Image-Based Modeling Reveals Dynamic Redistribution of DNA Damage into Nuclear Sub-Domains
Figure 6
Illustration of Rdna and Rgrad Measurements
Three hypothetical foci patterns over the same nucleus are illustrated with their corresponding Rdna and Rgrad values. Upper images (A,C,E) are overlays of the DAPI image with the center of hypothetical foci (in red). Lower images (B,D,F) are overlays of the foci location with the gradient image of DAPI. The gradient operator is often used in imaging as an edge detector. To illustrate this, the green arrow in (C) delineates the contour of the edge of a bright DAPI region. One can see in the corresponding gradient image in (D) that the same contour correlates to a bright gradient region.
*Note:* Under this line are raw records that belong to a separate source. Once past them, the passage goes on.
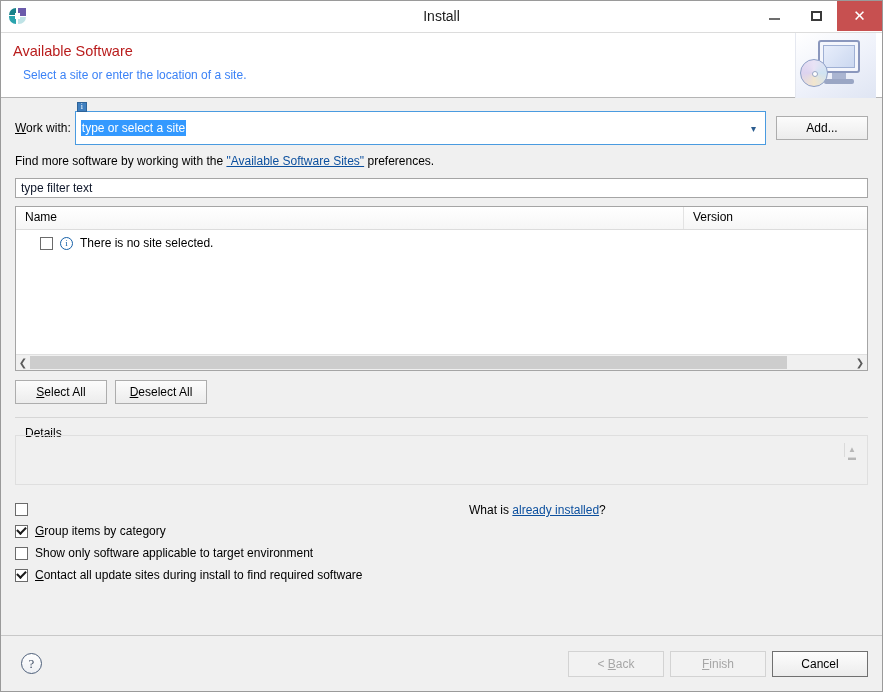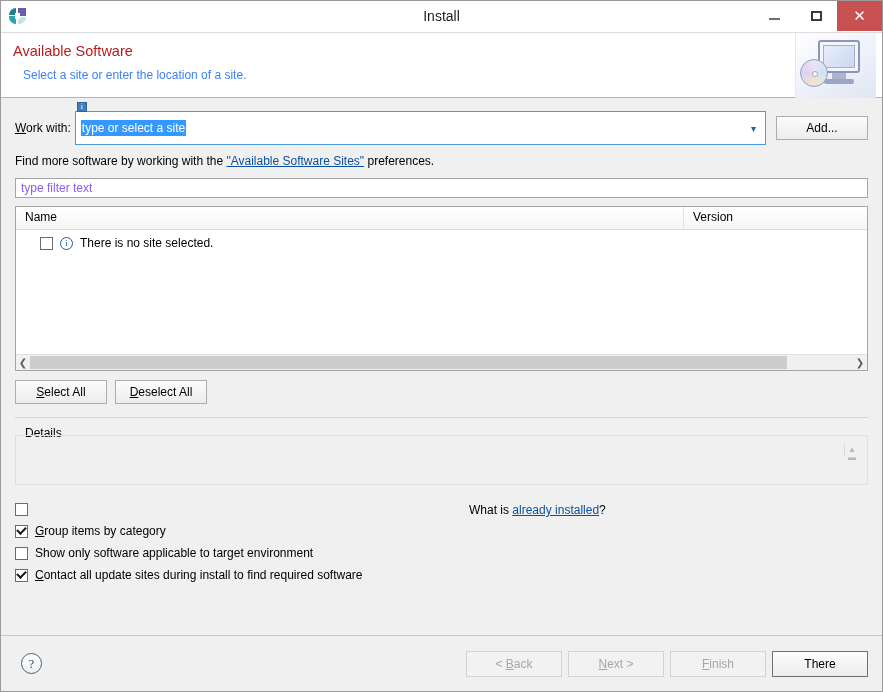"type filter text" .filter-input { color: #8b5cf6 -> #0f172a }
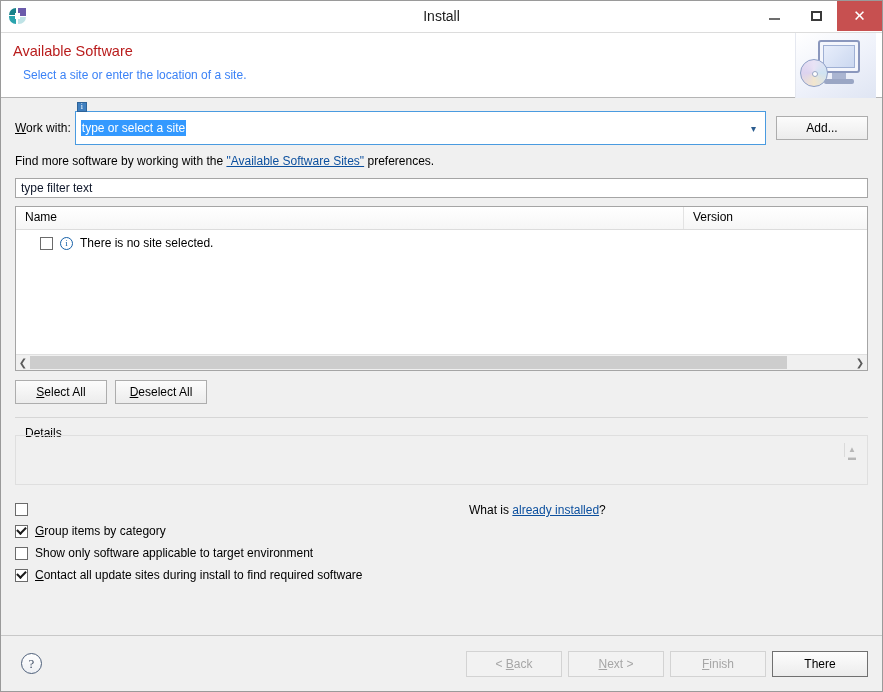"Next >" div.btn { html: <div><u>N</u>ext &gt;</div> -> none }
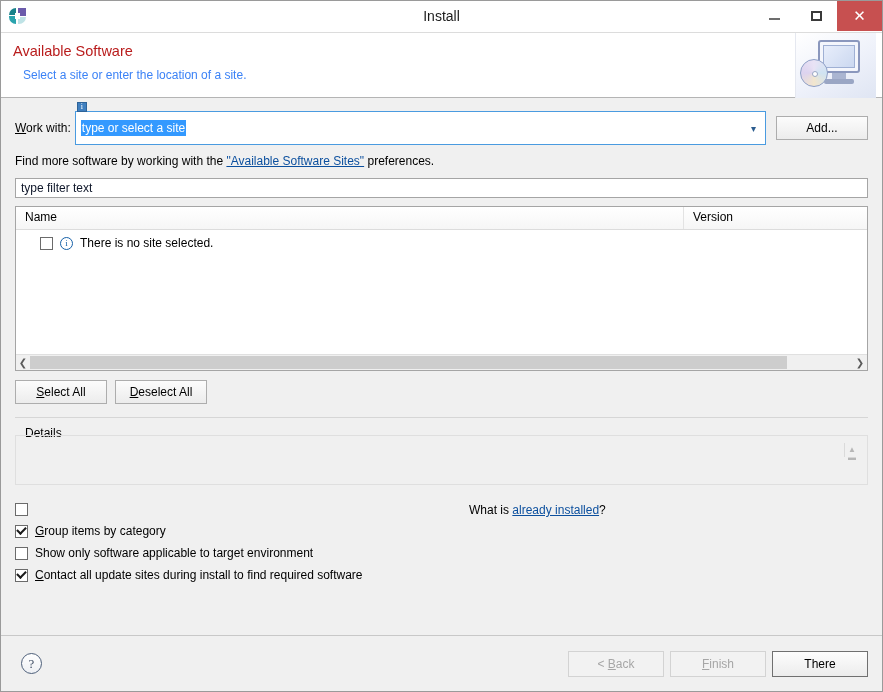"There" div.btn { text: There -> Cancel }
Rdna measures the ratio of the mean nuclear intensity at the foci locations over the mean intensity of the full nucleus. Rgrad measures the same ratio on the gradient image. Because the boundary of the nuclear image creates a strong gradient intensity, a conservative contour is used for nuclear segmentation (shown in blue) to avoid an edge effect when calculating Rdna and Rgrad. In (A) and (B), foci are placed in areas of surrounding high nuclear density. The surrounding high density keeps the foci distal from areas of density change, thus we see the foci lie in low-intensity regions in the corresponding gradient image. This results in Rdna above 1 and Rgrad below 1. By manually placing foci at different locations with respect to DNA density regions, we show that Rdna is high when foci are located in bright regions of the nucleus (A) and (B); Rgrad is high when foci are located at the interface of bright and dim regions of the nucleus (C) and (D); and Rdna is low when foci are located in dim regions of the nucleus (E) and (F).